Aparat keamanan bersiaga di sejumlah titik, sementara para simpatisan yang menolak pengosongan lahan mulai berkumpul di sekitar area hotel.
Pantauan di lokasi menunjukkan akses menuju Hotel Sultan telah dibatasi menggunakan kawat berduri.
Sebuah mobil komando juga tampak terparkir di halaman hotel menjelang proses eksekusi dimulai.
Di sisi lain, sejumlah simpatisan telah berada di kawasan hotel sejak pagi hari.
Mereka mempersiapkan perangkat pengeras suara (sound system) untuk mengawal jalannya proses eksekusi.
Beberapa spanduk penolakan juga terpasang di area hotel, salah satunya bertuliskan, “Hotel Sultan Bukan Aset GBK”.
Pengamanan di sekitar lokasi turut melibatkan personel TNI dan Polri yang berjaga di sejumlah titik strategis.
Sejumlah anggota aparat juga mengikuti apel pengamanan sebelum proses eksekusi dimulai.
Eksekusi lahan Hotel Sultan dijadwalkan berlangsung pada pukul 09.00 WIB dan akan dilaksanakan oleh juru sita Pengadilan Negeri Jakarta Pusat dengan dukungan pengamanan dari aparat TNI dan Polri.
Selain itu, unsur pemerintah daerah turut dilibatkan guna memastikan pelaksanaan eksekusi berjalan sesuai ketentuan.

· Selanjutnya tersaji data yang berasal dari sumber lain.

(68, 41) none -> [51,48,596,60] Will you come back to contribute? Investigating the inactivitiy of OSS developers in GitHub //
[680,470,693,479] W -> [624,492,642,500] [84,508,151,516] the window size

Eksekusi tersebut merupakan tindak lanjut putusan pengadilan terkait sengketa lahan Blok 15 kawasan GBK yang selama ini ditempati Hotel Sultan.
Hingga menjelang pelaksanaan eksekusi, aktivitas di sekitar hotel masih didominasi persiapan pengamanan serta konsolidasi para simpatisan yang menolak pengosongan lahan.